Data section =>

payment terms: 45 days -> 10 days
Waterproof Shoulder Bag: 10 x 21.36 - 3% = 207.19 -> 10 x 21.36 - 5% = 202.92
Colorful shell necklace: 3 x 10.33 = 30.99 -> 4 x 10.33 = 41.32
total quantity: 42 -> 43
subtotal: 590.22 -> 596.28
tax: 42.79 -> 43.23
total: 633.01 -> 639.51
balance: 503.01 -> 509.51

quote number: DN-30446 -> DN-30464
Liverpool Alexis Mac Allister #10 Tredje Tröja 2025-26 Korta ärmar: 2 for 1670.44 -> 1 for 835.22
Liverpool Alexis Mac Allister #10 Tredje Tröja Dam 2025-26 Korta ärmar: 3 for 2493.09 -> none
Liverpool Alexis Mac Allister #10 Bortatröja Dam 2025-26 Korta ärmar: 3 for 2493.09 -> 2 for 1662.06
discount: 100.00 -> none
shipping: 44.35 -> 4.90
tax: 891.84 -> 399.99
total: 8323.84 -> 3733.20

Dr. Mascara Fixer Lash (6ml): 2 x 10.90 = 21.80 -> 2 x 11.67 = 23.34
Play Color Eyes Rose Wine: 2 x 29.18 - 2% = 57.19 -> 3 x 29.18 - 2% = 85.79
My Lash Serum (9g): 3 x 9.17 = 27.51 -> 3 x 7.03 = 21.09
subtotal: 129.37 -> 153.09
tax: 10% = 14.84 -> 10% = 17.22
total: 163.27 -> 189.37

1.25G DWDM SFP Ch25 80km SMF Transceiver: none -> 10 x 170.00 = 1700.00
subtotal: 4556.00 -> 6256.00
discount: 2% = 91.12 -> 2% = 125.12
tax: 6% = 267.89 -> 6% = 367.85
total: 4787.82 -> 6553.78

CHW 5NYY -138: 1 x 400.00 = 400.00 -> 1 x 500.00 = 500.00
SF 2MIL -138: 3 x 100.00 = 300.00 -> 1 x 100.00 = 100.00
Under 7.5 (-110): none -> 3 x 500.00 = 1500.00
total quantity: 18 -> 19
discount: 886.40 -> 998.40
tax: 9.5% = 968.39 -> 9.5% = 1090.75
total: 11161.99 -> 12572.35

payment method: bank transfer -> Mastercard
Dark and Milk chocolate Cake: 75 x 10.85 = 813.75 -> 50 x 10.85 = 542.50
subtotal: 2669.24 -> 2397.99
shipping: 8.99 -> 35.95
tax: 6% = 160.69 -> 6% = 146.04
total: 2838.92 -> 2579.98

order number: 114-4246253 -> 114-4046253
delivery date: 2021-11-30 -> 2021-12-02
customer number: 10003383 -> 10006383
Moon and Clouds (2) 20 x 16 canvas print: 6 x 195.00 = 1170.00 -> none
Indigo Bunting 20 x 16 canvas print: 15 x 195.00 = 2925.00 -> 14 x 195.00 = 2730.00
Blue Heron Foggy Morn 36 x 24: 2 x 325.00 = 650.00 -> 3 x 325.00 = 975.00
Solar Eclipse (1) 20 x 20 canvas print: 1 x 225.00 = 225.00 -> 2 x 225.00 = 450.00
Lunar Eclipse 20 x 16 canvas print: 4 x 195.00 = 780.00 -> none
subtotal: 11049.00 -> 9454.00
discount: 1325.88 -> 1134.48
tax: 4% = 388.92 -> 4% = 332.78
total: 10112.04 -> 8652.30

Task description => Which lines in the records above contain the word "number"? Return each of them.

Final answer =>
quote number: DN-30446 -> DN-30464
order number: 114-4246253 -> 114-4046253
customer number: 10003383 -> 10006383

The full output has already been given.